President Joe Biden hoped to have 70% of U.S. adults at least partially vaccinated by July 4. One week out from that date, the White House has admitted the country is unlikely to meet that goal. Currently, about 66% of adults have received at least one dose of the COVID-19 vaccine.
But North Carolina is trailing even further behind. Only 55% of North Carolinians 18 and older have received their first shot. At its current pace, North Carolina will not reach Biden’s vaccine target until November, the News & Observer reported earlier this month. But with the delta variant on the rise — now accounting for 20 percent of new coronavirus cases in the U.S. — it needs to happen sooner.
Despite an early surge in vaccine demand, progress has declined precipitously, with weekly vaccinations in North Carolina falling by nearly 83% between the weeks of April 5 and June 14.
Why has it proven so difficult to get people vaccinated?
The answer is complicated. While it’s certainly an issue of hesitancy — and even full-blown resistance — it’s also an issue of access. And it’s an even bigger problem in the state’s more rural counties, where numbers are less promising than in urban areas.
Take Rowan County, for example. Less than 40% of adults in the county have received their first dose, according to data from the N.C. Department of Health and Human Services. Compare that number to Mecklenburg County, where nearly 60% of adults have received at least one shot, or Wake County, where the number of partially vaccinated adults has topped 70%.
Rowan County began to see a drastic decrease in vaccine demand at the beginning of May, county health director Alyssa Harris said. But it’s not just because some people are hesitant to get vaccinated. The county is home to a significant number of blue-collar workers, Harris said, many of whom can’t get off work to get vaccinated. Others worry that they’ll lose a day’s pay if they have a reaction to the vaccine.
This issue isn’t isolated to Rowan County. In rural Harnett County, the percentage of adults with at least one dose remains in the 30% range. County health officials have held vaccination programs at churches, farms and other community events as appointments at weekly vaccination clinics decrease, Debra Hawkins, a public health administrator from the Harnett County Health Department, said in an email.
Reaching those who remain unvaccinated will be difficult — but it’s also becoming increasingly important. The delta variant is spreading quickly, with the proportion of infections being caused by the variant doubling every two weeks. Not only is the variant more easily transmissible, it’s potentially more dangerous. Experts say the variant will be especially dangerous in areas where large numbers of people lack access to the vaccine or are hesitant to receive the shot.

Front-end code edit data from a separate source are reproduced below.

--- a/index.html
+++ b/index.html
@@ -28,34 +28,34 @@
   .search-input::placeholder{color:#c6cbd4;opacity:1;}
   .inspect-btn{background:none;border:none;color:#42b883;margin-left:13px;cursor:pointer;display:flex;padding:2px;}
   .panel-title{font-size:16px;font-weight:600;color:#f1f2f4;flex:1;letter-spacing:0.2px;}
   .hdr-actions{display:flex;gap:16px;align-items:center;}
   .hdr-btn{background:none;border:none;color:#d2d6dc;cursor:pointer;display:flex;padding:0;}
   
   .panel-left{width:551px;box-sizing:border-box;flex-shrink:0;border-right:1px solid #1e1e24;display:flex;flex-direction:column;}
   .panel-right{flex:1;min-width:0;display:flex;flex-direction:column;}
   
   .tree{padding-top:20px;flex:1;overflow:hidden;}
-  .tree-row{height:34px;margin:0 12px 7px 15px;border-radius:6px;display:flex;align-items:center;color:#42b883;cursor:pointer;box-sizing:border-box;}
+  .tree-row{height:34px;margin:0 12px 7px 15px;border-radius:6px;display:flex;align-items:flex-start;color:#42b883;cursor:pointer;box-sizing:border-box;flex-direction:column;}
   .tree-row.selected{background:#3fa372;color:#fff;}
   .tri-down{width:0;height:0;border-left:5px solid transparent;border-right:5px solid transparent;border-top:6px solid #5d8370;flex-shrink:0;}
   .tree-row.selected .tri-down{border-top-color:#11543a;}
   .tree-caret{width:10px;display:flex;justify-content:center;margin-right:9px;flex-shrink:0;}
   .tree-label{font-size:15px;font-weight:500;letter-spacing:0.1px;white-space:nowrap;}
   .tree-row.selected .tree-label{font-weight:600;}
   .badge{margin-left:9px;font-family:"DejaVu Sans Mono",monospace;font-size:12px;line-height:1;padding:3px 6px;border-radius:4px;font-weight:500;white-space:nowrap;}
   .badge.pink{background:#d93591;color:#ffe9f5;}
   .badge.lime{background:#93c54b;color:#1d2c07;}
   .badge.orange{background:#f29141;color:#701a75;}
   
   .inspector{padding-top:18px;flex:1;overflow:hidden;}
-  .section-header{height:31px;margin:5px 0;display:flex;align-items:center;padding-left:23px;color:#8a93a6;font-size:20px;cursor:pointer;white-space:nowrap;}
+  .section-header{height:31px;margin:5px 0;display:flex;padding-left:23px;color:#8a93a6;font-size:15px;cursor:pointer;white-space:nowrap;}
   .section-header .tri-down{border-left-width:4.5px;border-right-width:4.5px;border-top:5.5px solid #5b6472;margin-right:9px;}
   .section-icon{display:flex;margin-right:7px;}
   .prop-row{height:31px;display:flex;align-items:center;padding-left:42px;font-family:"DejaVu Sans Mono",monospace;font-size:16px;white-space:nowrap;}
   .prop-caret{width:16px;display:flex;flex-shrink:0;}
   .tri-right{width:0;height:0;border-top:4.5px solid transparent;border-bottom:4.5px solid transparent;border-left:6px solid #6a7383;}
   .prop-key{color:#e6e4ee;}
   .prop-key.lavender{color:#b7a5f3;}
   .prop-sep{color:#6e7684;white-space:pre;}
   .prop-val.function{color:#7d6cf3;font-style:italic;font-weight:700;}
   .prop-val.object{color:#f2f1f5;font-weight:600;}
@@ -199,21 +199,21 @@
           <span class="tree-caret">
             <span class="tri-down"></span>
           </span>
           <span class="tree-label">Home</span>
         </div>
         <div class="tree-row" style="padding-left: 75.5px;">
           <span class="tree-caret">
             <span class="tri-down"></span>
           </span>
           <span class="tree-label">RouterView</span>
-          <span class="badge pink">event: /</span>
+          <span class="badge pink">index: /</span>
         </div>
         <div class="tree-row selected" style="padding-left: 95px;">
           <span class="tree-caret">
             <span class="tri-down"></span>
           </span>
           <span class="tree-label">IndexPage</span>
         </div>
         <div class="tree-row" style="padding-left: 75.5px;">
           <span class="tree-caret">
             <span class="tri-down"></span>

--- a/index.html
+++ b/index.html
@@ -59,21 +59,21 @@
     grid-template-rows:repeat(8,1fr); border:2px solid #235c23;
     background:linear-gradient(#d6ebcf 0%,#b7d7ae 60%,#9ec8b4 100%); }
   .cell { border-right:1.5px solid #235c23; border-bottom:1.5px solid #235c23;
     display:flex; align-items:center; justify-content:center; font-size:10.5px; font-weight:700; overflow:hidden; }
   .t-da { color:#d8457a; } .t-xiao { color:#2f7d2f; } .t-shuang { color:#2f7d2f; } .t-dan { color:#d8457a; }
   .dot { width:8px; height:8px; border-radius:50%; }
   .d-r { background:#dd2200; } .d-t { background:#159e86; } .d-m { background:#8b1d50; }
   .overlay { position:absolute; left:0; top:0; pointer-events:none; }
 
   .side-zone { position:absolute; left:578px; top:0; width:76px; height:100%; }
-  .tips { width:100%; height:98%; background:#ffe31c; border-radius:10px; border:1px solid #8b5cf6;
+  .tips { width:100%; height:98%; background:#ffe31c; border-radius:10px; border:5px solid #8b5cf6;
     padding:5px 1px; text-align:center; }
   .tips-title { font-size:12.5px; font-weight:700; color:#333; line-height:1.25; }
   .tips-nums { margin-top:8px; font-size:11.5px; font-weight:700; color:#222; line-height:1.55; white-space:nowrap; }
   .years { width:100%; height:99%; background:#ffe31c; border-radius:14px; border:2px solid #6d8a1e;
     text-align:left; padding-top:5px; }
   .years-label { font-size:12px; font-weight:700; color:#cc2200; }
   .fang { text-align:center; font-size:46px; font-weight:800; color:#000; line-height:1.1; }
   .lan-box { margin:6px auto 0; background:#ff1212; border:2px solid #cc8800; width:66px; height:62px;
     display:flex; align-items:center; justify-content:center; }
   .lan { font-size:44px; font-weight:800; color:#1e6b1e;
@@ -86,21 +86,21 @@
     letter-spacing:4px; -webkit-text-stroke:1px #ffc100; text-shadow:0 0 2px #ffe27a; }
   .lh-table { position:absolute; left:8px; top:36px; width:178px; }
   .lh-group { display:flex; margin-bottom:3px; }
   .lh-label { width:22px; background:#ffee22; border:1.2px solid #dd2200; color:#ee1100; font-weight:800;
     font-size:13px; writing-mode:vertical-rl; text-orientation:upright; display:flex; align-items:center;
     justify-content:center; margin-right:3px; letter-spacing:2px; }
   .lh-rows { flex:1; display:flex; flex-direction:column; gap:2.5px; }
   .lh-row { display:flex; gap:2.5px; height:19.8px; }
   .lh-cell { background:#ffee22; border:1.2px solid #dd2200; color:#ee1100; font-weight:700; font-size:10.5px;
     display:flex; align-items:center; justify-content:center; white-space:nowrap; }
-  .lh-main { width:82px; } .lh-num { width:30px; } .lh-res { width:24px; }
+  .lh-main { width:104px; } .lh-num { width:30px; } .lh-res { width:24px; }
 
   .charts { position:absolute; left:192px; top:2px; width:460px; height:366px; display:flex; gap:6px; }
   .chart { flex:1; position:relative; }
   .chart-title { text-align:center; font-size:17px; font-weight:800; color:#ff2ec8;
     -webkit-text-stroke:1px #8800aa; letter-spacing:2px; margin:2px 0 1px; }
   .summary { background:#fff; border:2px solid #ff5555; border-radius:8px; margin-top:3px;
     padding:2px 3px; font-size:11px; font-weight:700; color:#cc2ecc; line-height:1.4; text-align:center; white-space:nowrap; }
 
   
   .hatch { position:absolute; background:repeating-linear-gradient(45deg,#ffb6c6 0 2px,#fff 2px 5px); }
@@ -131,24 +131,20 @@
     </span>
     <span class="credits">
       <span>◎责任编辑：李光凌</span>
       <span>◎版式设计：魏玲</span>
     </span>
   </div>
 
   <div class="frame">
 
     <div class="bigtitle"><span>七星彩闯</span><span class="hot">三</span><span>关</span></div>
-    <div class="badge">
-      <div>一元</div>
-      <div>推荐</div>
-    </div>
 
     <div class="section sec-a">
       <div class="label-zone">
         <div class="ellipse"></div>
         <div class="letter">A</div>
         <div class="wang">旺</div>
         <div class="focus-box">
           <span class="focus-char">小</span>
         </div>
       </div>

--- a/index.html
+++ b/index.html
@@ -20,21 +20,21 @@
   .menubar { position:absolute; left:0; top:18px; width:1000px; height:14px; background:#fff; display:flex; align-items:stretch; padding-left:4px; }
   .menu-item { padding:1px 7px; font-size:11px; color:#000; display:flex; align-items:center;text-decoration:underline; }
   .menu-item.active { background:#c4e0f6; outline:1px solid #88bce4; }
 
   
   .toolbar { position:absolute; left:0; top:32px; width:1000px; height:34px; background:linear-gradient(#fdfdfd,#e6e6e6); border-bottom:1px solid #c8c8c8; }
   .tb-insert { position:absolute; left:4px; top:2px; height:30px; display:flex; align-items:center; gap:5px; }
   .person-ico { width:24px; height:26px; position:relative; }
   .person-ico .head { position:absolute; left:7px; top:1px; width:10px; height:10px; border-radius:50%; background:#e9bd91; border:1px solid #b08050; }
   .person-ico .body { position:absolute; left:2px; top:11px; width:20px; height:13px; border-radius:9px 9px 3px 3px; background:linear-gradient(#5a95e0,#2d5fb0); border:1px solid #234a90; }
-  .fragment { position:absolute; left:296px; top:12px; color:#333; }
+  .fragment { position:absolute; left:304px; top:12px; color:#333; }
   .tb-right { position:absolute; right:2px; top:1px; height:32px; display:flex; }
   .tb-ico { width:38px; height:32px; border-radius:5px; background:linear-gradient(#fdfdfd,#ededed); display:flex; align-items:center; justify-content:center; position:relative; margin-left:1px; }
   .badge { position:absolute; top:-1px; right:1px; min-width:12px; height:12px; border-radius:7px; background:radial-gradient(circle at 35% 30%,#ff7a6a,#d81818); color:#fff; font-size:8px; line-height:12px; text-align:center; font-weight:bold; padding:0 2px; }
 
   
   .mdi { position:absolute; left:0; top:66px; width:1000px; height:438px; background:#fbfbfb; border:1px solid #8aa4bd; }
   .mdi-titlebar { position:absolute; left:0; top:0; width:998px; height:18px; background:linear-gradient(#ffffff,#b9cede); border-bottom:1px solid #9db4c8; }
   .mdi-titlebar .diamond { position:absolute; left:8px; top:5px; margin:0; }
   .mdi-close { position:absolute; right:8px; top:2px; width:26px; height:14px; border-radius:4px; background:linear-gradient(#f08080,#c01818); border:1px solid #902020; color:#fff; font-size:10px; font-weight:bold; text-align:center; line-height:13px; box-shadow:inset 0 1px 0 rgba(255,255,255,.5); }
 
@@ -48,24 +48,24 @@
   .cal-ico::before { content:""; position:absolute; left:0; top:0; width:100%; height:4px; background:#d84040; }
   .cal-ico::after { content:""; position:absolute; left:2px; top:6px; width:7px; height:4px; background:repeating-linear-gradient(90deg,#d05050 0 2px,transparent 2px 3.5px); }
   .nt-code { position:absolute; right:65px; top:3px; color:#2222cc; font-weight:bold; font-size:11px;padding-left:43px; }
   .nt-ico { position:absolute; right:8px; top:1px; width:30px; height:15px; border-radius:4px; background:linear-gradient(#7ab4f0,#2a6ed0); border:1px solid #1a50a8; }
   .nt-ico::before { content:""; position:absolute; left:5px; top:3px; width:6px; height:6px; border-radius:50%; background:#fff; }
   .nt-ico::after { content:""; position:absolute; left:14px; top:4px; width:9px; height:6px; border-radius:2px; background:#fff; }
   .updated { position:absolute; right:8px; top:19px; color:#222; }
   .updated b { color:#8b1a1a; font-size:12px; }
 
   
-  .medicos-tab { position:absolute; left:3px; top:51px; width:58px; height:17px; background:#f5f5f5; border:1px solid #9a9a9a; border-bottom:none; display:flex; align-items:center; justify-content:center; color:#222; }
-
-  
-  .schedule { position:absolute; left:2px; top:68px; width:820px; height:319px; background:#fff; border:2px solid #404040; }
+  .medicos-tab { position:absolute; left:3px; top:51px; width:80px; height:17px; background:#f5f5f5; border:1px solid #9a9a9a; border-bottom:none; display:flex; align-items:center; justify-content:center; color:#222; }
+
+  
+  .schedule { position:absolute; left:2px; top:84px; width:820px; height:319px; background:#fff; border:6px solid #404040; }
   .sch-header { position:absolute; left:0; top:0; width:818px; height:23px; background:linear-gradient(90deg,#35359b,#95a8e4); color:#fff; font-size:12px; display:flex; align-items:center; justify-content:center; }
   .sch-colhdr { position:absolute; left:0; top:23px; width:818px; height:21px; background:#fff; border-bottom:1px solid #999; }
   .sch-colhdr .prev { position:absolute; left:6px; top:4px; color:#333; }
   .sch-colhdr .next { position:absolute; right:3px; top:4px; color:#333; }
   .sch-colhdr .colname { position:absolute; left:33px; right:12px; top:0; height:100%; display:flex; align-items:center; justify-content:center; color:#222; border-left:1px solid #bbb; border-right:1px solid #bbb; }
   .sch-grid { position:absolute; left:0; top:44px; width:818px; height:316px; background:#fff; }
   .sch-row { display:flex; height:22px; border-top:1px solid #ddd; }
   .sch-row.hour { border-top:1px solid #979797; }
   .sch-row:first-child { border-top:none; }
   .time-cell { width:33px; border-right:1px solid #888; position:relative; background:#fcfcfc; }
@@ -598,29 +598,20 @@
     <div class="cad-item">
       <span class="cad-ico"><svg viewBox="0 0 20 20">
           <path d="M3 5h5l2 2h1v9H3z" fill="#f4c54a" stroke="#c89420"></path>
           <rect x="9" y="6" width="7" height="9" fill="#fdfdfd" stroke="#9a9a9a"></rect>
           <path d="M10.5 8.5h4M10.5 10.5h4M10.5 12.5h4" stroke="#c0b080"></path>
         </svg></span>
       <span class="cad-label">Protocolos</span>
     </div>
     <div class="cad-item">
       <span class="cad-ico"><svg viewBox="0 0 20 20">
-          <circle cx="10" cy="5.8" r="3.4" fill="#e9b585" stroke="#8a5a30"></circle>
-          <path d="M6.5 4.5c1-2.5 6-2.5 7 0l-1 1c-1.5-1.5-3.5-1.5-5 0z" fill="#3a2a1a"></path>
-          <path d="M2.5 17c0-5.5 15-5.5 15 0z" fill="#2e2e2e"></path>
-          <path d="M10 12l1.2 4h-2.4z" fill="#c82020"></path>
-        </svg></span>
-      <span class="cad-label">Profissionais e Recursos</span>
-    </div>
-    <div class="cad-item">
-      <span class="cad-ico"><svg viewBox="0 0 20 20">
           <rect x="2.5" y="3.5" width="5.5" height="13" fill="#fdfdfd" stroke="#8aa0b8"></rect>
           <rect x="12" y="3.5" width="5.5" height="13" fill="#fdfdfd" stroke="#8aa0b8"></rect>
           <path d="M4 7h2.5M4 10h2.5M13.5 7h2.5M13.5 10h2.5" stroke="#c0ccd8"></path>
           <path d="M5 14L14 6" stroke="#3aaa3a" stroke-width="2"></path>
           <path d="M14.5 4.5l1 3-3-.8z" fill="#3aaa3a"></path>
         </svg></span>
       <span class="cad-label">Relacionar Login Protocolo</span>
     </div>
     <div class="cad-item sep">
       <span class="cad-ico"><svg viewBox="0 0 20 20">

As vaccination rates continue to dwindle, North Carolina has introduced various measures to incentivize vaccinations among its residents, including a $1 million Summer Cash lottery program announced by Gov. Roy Cooper earlier this month. But so far, the state has not seen a significant increase in new vaccinations following the announcement, Cooper said.
These incentives matter, but they might not be enough for those who can’t easily access vaccines in the first place. States such as New York and California have passed legislation mandating employers to provide paid leave for workers getting the vaccine. Both states have managed to partially vaccinate at least 70% of adults ahead of Biden’s July 4 target. Of course, such legislation may not be as politically feasible in a state like North Carolina. But it’s nonetheless a reminder that the state hasn’t done enough to remove major barriers to access.
If people are simply unwilling to get vaccinated, there’s only so much the state can do to change their minds. But if people would be willing to get the vaccine if it were easier to do so, there might be a solution.